In [1]:
%matplotlib inline
import pandas as pd
import numpy as np

from scipy import sparse as sp
from scipy.sparse import coo_matrix
from sklearn.preprocessing import LabelEncoder
from sklearn.neighbors import NearestNeighbors

In [2]:
train_full = pd.read_csv('./data/train.csv')
print(train_full.shape)

(31795064, 4)


In [3]:
item_data = pd.read_csv('./data/item_data.csv')
print(item_data.shape)

(5436440, 9)


In [4]:
test_users = pd.read_csv('./data/test_users.csv')
print(test_users.shape)

(100000, 1)


# 1. Data preparation 

In [5]:
# label encode user_id & microcat_id for sparse matrix construction
mc_le = LabelEncoder()
uid_le = LabelEncoder()

train_full.user_id = uid_le.fit_transform(train_full.user_id)
item_data.microcat_id = mc_le.fit_transform(item_data.microcat_id)

In [6]:
# split all data into train & validation
train = train_full[train_full.event_date < '2017-02-21 00:00:00']

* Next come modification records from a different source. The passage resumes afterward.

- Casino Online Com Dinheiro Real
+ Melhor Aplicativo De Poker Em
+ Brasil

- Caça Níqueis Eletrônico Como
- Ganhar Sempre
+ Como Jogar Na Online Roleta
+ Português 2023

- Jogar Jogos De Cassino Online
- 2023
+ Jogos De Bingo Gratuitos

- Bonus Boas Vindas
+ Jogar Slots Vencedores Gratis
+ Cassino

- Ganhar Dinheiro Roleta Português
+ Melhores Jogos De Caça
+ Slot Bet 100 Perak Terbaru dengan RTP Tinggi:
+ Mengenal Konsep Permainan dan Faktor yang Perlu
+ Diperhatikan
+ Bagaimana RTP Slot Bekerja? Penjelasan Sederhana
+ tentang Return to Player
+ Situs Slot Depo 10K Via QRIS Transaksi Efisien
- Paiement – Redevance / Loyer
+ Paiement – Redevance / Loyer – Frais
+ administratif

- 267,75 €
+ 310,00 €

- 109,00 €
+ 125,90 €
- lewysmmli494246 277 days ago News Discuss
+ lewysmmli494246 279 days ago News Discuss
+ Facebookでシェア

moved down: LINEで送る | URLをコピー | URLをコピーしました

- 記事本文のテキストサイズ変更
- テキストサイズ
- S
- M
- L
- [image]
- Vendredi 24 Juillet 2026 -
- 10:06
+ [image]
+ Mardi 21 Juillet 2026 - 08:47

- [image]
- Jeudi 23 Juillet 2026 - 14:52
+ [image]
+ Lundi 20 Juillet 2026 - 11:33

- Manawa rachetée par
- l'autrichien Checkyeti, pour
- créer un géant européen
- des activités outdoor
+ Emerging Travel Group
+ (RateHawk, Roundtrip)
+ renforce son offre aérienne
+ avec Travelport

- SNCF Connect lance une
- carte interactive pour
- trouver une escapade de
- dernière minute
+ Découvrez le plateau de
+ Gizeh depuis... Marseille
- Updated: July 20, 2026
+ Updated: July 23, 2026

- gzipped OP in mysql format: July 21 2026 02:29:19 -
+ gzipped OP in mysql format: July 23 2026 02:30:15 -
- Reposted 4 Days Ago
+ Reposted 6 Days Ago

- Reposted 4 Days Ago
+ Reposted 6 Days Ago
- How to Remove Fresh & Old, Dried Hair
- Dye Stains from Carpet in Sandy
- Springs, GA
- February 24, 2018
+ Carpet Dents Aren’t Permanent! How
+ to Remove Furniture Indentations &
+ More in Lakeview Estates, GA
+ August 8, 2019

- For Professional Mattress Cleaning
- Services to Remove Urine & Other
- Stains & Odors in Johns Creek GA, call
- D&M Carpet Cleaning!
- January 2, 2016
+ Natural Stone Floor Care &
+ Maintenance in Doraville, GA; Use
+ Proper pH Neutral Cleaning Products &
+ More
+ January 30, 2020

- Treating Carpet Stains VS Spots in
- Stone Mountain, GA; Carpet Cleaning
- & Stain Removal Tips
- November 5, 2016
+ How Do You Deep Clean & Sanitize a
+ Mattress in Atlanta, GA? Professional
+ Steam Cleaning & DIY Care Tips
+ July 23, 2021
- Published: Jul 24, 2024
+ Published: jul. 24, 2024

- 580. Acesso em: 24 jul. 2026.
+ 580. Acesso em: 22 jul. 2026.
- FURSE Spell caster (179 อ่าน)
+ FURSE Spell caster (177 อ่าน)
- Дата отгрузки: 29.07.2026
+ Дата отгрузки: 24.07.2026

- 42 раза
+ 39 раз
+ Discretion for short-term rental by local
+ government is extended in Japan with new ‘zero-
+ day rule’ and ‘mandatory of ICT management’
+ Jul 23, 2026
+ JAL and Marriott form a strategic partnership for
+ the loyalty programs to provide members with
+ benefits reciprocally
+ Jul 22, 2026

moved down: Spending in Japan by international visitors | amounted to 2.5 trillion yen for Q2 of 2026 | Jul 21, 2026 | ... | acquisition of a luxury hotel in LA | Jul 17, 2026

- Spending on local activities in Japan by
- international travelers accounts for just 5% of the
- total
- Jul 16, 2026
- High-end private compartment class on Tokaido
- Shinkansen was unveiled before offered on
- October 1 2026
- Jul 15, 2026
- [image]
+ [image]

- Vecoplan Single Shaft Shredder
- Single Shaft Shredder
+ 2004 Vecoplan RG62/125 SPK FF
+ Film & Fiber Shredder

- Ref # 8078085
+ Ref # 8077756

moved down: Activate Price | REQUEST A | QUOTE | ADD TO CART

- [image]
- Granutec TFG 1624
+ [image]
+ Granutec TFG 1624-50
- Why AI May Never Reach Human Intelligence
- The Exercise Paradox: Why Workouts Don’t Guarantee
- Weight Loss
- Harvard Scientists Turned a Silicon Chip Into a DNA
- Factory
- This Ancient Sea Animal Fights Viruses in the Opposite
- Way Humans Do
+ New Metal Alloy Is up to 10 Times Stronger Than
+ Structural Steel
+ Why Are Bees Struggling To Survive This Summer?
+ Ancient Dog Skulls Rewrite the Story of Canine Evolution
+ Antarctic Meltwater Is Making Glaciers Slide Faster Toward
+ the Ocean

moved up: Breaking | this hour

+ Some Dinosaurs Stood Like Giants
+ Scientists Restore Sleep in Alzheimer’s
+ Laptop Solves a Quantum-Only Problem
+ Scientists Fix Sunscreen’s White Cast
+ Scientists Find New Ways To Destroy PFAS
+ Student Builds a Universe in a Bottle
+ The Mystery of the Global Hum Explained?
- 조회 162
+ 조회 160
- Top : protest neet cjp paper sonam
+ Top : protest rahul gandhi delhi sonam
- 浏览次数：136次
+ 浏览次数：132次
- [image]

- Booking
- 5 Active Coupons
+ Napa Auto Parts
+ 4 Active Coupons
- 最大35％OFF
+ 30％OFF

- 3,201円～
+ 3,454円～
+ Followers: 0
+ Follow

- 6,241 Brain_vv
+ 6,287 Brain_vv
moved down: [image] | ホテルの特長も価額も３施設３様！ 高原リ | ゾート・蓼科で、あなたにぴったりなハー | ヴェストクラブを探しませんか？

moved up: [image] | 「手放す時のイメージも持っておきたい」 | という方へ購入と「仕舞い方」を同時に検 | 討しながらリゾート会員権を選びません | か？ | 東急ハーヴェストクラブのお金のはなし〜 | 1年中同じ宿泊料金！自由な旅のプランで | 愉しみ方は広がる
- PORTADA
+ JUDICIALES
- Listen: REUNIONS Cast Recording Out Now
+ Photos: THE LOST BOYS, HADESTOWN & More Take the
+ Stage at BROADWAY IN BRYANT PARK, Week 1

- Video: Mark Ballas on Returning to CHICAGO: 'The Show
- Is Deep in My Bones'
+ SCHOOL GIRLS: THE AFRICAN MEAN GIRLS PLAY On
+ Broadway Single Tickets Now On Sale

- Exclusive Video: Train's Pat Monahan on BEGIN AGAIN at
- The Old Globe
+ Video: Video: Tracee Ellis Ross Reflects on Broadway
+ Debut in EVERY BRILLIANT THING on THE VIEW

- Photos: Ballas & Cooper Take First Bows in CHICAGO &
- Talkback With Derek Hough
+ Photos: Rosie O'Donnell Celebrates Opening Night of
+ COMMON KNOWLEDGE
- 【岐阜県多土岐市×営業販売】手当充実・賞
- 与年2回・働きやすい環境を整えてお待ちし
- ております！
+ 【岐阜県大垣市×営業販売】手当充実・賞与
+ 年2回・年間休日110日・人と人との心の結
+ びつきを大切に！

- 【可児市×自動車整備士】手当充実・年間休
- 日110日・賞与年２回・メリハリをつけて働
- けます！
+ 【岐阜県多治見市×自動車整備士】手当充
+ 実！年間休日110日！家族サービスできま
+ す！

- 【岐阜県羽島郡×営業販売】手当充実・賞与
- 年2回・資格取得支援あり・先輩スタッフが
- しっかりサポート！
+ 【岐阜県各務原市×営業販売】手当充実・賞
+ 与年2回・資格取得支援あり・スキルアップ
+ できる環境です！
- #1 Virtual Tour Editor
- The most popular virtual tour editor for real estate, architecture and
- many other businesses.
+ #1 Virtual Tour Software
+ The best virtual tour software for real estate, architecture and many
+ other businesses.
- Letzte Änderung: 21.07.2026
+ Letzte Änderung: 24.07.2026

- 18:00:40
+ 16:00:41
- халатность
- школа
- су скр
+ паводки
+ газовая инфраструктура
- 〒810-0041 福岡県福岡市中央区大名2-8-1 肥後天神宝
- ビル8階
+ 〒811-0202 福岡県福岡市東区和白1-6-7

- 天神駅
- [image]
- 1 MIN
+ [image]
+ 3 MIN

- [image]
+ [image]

# drop user/item pairs present in train from validation
train_copy = train_full.copy()
train_copy.sort_values(by='event_date', inplace=True)
train_copy.drop_duplicates(subset=['user_id', 'item_id'], inplace=True)
validation = train_copy[train_copy.event_date > '2017-02-21 00:00:00']
print(train.shape, validation.shape)
del train_copy

(27259520, 4) (2938292, 4)


In [7]:
def create_train_matrix(train, item_data):
    ''' Transform clickstream to user-microcat sparse matrix '''
    # merge with item data to get microcat ids of interactions
    train_mc = train.merge(item_data[['item_id', 'microcat_id']])
    
    # get counts of user/microcat interactions
    train_mc_cnt = train_mc.groupby(['user_id', 'microcat_id']).apply(len).reset_index().rename(columns={0: 'cnt'})
    
    # create sparse matrix of user-microcat iterests
    user_microcat = coo_matrix((train_mc_cnt.cnt, (train_mc_cnt.user_id, train_mc_cnt.microcat_id))).tocsr()
    
    return user_microcat
    

In [8]:
user_microcat = create_train_matrix(train, item_data)

In [9]:
# set weight for each eventtype according to rules
event_weigts = {57: 1, 15: 2, 25: 2, 36: 5}
validation.is_copy = False
validation.loc[:, 'weight'] = validation.eventtype_id.apply(lambda x: event_weigts.get(x, 0))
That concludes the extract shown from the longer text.